DATA FOR THIS EXERCISE —

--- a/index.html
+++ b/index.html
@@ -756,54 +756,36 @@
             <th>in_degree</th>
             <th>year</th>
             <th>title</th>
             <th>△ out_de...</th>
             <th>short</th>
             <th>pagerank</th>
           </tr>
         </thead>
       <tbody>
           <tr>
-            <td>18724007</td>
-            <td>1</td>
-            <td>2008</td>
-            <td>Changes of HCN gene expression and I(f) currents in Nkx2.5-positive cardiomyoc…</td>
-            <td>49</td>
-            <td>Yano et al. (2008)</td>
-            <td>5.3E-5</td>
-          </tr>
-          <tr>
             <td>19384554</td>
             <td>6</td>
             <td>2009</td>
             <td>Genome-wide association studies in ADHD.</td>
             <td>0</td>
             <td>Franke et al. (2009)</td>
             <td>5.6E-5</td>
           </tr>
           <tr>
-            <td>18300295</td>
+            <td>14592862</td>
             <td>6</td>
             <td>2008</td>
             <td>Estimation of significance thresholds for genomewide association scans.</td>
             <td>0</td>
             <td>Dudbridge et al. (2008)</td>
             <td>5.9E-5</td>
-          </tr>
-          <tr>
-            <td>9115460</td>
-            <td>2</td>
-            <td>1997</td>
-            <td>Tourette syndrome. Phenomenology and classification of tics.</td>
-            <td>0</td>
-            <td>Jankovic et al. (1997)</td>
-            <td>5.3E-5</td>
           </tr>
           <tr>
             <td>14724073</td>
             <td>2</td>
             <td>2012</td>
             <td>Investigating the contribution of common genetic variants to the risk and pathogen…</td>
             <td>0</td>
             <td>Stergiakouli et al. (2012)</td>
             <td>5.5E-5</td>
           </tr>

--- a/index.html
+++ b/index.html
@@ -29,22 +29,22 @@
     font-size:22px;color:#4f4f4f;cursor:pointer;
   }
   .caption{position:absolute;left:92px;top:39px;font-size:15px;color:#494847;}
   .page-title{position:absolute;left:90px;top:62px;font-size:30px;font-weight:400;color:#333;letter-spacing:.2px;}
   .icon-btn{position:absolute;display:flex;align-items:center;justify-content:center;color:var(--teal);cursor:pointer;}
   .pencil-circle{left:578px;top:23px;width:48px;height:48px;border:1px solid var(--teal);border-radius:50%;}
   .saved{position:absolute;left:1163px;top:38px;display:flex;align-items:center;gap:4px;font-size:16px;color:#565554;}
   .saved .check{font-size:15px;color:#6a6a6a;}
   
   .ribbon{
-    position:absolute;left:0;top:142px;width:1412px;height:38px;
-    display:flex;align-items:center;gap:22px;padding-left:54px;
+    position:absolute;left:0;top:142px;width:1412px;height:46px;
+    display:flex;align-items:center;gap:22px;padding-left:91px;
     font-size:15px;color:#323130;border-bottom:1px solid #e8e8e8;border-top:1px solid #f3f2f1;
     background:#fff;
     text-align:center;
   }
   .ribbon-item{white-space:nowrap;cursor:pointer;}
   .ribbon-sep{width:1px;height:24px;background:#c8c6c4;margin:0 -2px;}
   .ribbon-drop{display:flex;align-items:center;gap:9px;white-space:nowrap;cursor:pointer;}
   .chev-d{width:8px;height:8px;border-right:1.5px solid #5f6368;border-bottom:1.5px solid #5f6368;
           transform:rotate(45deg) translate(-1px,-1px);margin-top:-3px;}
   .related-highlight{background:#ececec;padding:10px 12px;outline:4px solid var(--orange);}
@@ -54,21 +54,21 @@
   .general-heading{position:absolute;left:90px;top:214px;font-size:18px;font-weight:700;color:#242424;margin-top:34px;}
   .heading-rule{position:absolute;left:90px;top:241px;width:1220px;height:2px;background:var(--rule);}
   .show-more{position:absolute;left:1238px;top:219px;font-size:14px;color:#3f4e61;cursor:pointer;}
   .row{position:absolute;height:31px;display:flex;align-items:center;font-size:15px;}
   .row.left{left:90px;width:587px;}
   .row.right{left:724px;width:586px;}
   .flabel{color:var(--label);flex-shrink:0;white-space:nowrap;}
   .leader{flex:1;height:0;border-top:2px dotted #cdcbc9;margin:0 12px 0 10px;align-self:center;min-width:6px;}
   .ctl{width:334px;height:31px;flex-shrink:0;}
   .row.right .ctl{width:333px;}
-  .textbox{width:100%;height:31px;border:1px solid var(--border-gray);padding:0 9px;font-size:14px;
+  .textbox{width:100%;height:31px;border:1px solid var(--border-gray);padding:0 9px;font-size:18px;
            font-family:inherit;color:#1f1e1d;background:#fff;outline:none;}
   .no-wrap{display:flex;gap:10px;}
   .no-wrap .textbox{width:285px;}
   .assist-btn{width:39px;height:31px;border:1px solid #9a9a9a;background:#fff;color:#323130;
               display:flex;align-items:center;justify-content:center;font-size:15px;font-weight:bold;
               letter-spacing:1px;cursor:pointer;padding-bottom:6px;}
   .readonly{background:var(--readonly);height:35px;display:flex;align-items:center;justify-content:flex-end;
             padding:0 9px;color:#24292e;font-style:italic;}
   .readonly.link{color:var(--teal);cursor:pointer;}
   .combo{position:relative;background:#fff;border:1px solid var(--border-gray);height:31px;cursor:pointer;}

ACTIVITY —
Everything in the material should be repeated exactly as written.

EXERCISE RESULT —
--- a/index.html
+++ b/index.html
@@ -756,54 +756,36 @@
             <th>in_degree</th>
             <th>year</th>
             <th>title</th>
             <th>△ out_de...</th>
             <th>short</th>
             <th>pagerank</th>
           </tr>
         </thead>
       <tbody>
           <tr>
-            <td>18724007</td>
-            <td>1</td>
-            <td>2008</td>
-            <td>Changes of HCN gene expression and I(f) currents in Nkx2.5-positive cardiomyoc…</td>
-            <td>49</td>
-            <td>Yano et al. (2008)</td>
-            <td>5.3E-5</td>
-          </tr>
-          <tr>
             <td>19384554</td>
             <td>6</td>
             <td>2009</td>
             <td>Genome-wide association studies in ADHD.</td>
             <td>0</td>
             <td>Franke et al. (2009)</td>
             <td>5.6E-5</td>
           </tr>
           <tr>
-            <td>18300295</td>
+            <td>14592862</td>
             <td>6</td>
             <td>2008</td>
             <td>Estimation of significance thresholds for genomewide association scans.</td>
             <td>0</td>
             <td>Dudbridge et al. (2008)</td>
             <td>5.9E-5</td>
-          </tr>
-          <tr>
-            <td>9115460</td>
-            <td>2</td>
-            <td>1997</td>
-            <td>Tourette syndrome. Phenomenology and classification of tics.</td>
-            <td>0</td>
-            <td>Jankovic et al. (1997)</td>
-            <td>5.3E-5</td>
           </tr>
           <tr>
             <td>14724073</td>
             <td>2</td>
             <td>2012</td>
             <td>Investigating the contribution of common genetic variants to the risk and pathogen…</td>
             <td>0</td>
             <td>Stergiakouli et al. (2012)</td>
             <td>5.5E-5</td>
           </tr>

--- a/index.html
+++ b/index.html
@@ -29,22 +29,22 @@
     font-size:22px;color:#4f4f4f;cursor:pointer;
   }
   .caption{position:absolute;left:92px;top:39px;font-size:15px;color:#494847;}
   .page-title{position:absolute;left:90px;top:62px;font-size:30px;font-weight:400;color:#333;letter-spacing:.2px;}
   .icon-btn{position:absolute;display:flex;align-items:center;justify-content:center;color:var(--teal);cursor:pointer;}
   .pencil-circle{left:578px;top:23px;width:48px;height:48px;border:1px solid var(--teal);border-radius:50%;}
   .saved{position:absolute;left:1163px;top:38px;display:flex;align-items:center;gap:4px;font-size:16px;color:#565554;}
   .saved .check{font-size:15px;color:#6a6a6a;}
   
   .ribbon{
-    position:absolute;left:0;top:142px;width:1412px;height:38px;
-    display:flex;align-items:center;gap:22px;padding-left:54px;
+    position:absolute;left:0;top:142px;width:1412px;height:46px;
+    display:flex;align-items:center;gap:22px;padding-left:91px;
     font-size:15px;color:#323130;border-bottom:1px solid #e8e8e8;border-top:1px solid #f3f2f1;
     background:#fff;
     text-align:center;
   }
   .ribbon-item{white-space:nowrap;cursor:pointer;}
   .ribbon-sep{width:1px;height:24px;background:#c8c6c4;margin:0 -2px;}
   .ribbon-drop{display:flex;align-items:center;gap:9px;white-space:nowrap;cursor:pointer;}
   .chev-d{width:8px;height:8px;border-right:1.5px solid #5f6368;border-bottom:1.5px solid #5f6368;
           transform:rotate(45deg) translate(-1px,-1px);margin-top:-3px;}
   .related-highlight{background:#ececec;padding:10px 12px;outline:4px solid var(--orange);}
@@ -54,21 +54,21 @@
   .general-heading{position:absolute;left:90px;top:214px;font-size:18px;font-weight:700;color:#242424;margin-top:34px;}
   .heading-rule{position:absolute;left:90px;top:241px;width:1220px;height:2px;background:var(--rule);}
   .show-more{position:absolute;left:1238px;top:219px;font-size:14px;color:#3f4e61;cursor:pointer;}
   .row{position:absolute;height:31px;display:flex;align-items:center;font-size:15px;}
   .row.left{left:90px;width:587px;}
   .row.right{left:724px;width:586px;}
   .flabel{color:var(--label);flex-shrink:0;white-space:nowrap;}
   .leader{flex:1;height:0;border-top:2px dotted #cdcbc9;margin:0 12px 0 10px;align-self:center;min-width:6px;}
   .ctl{width:334px;height:31px;flex-shrink:0;}
   .row.right .ctl{width:333px;}
-  .textbox{width:100%;height:31px;border:1px solid var(--border-gray);padding:0 9px;font-size:14px;
+  .textbox{width:100%;height:31px;border:1px solid var(--border-gray);padding:0 9px;font-size:18px;
            font-family:inherit;color:#1f1e1d;background:#fff;outline:none;}
   .no-wrap{display:flex;gap:10px;}
   .no-wrap .textbox{width:285px;}
   .assist-btn{width:39px;height:31px;border:1px solid #9a9a9a;background:#fff;color:#323130;
               display:flex;align-items:center;justify-content:center;font-size:15px;font-weight:bold;
               letter-spacing:1px;cursor:pointer;padding-bottom:6px;}
   .readonly{background:var(--readonly);height:35px;display:flex;align-items:center;justify-content:flex-end;
             padding:0 9px;color:#24292e;font-style:italic;}
   .readonly.link{color:var(--teal);cursor:pointer;}
   .combo{position:relative;background:#fff;border:1px solid var(--border-gray);height:31px;cursor:pointer;}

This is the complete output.